§ **DATA EXTRACTS**:
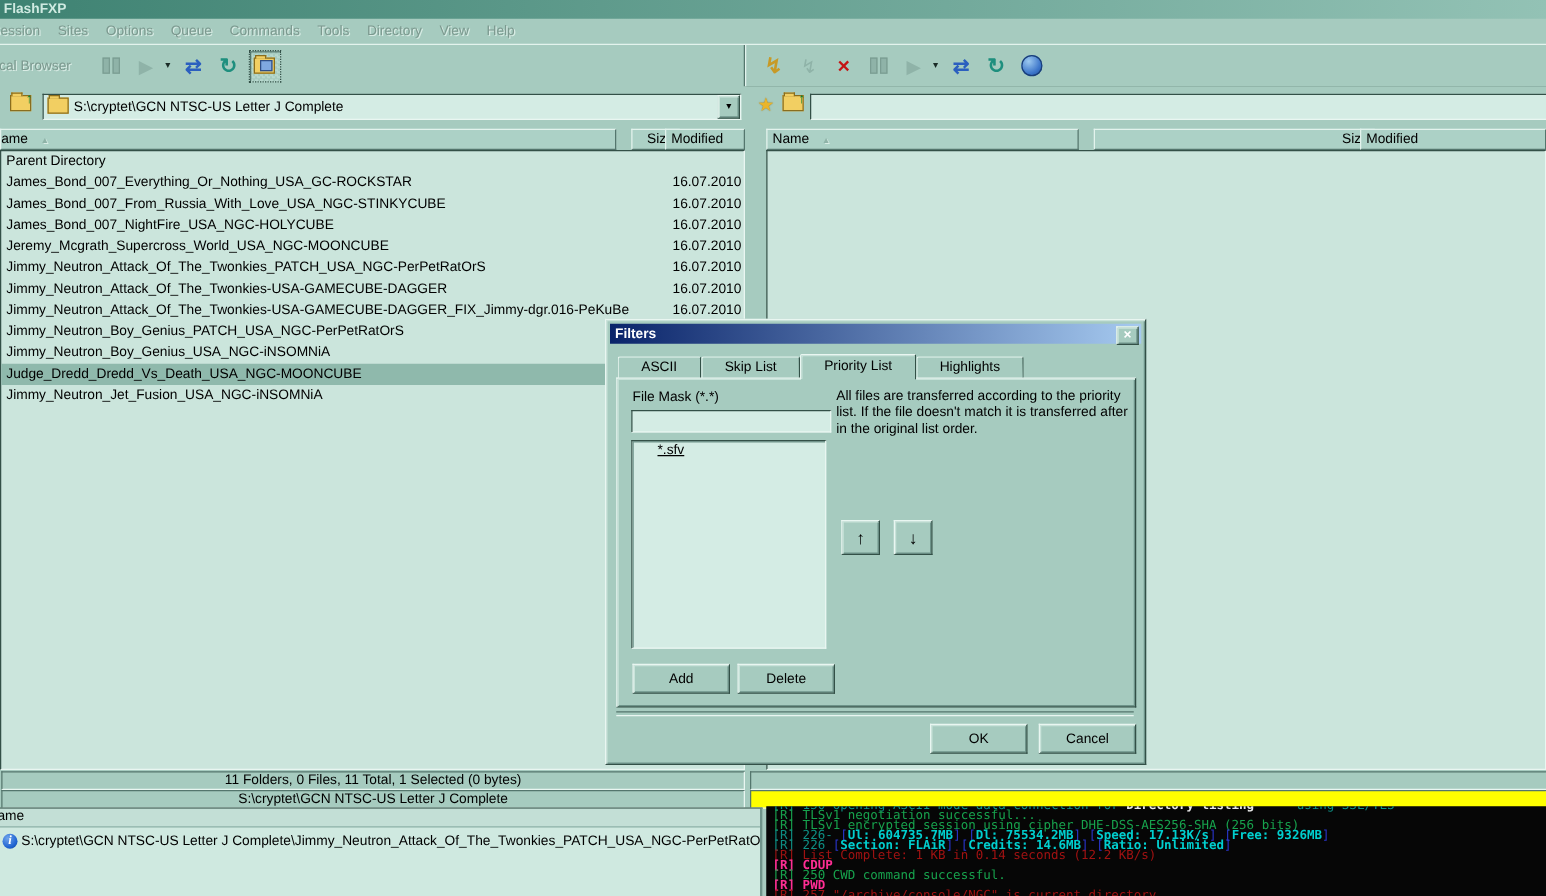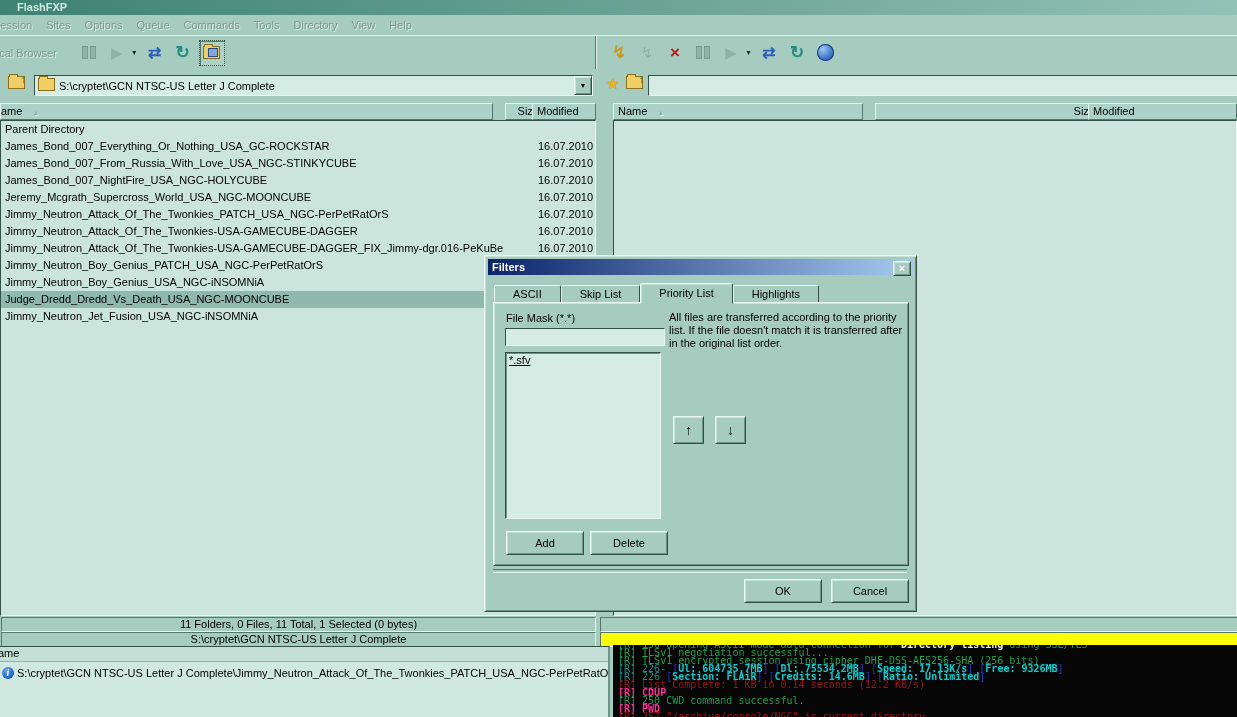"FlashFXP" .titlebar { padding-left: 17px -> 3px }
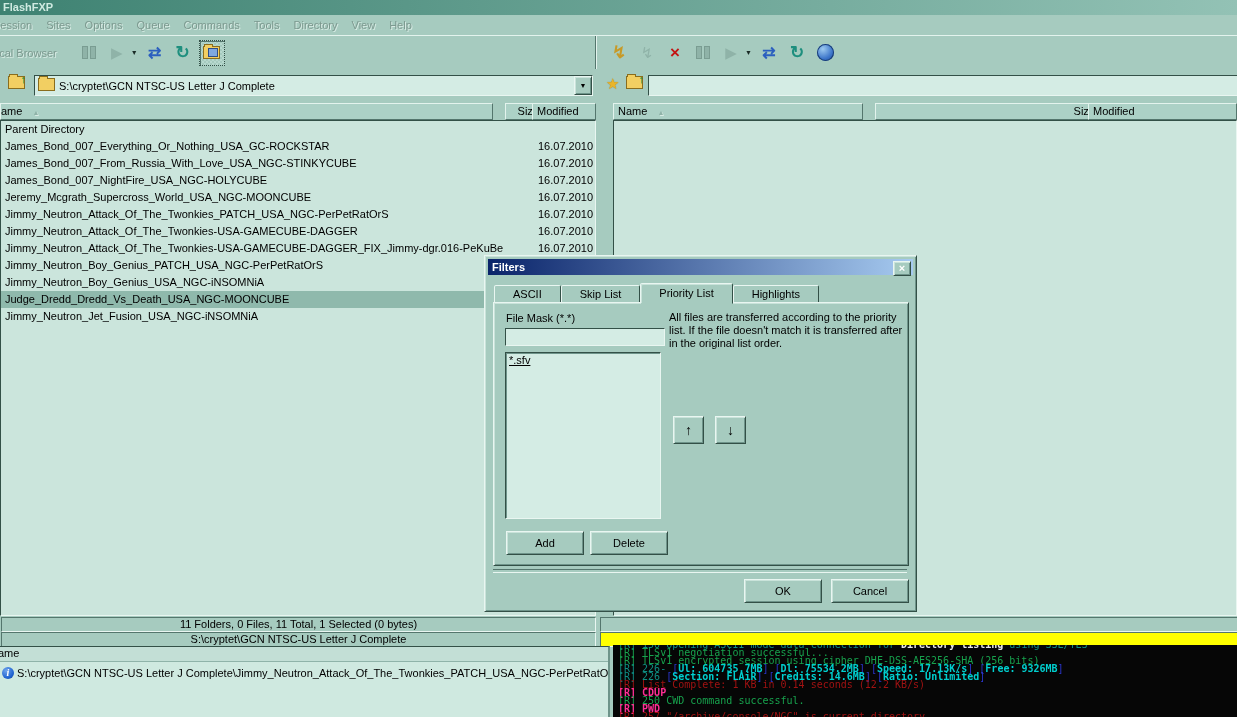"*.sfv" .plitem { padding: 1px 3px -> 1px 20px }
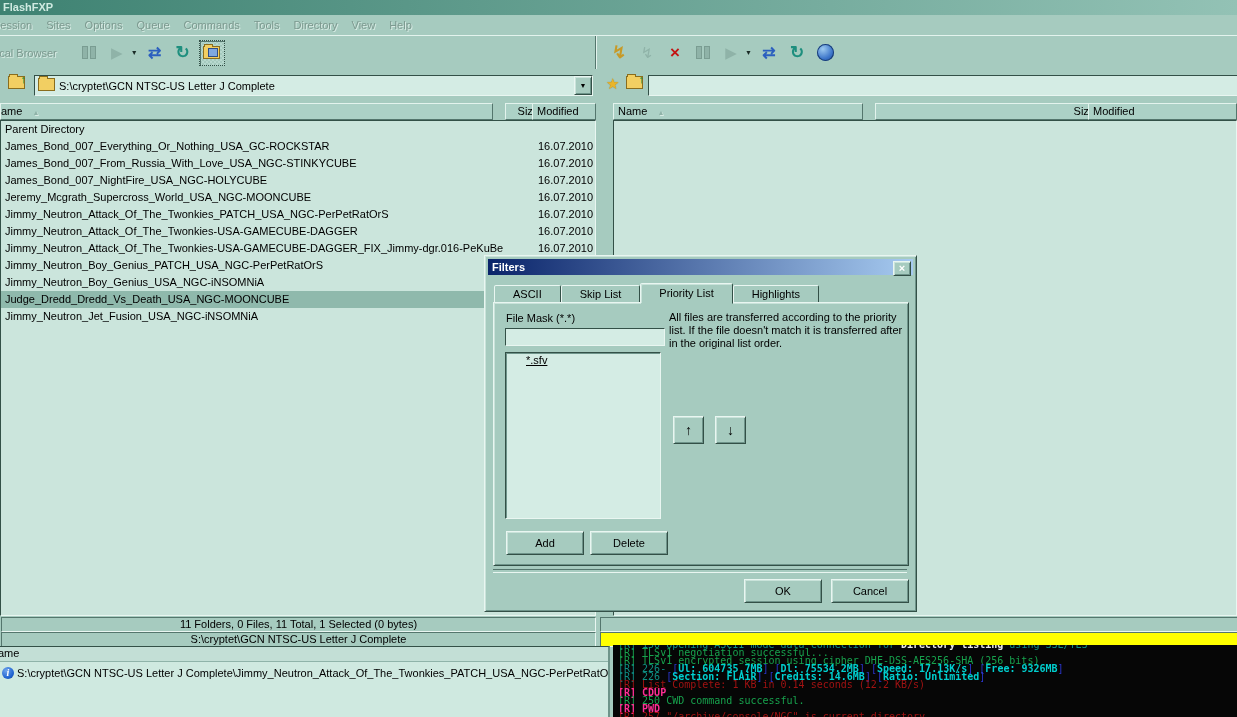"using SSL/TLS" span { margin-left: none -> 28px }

...

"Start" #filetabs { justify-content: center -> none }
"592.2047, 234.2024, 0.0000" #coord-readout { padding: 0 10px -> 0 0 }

§ **TASK INSTRUCTIONS**: Set down word for word the lines above from the one with "padding-left: 17px ->" up to and including the one with "margin-left: none ->". Omit every picture.

§ **REPLY TO THE EXERCISE**:
"FlashFXP" .titlebar { padding-left: 17px -> 3px }
"*.sfv" .plitem { padding: 1px 3px -> 1px 20px }
"using SSL/TLS" span { margin-left: none -> 28px }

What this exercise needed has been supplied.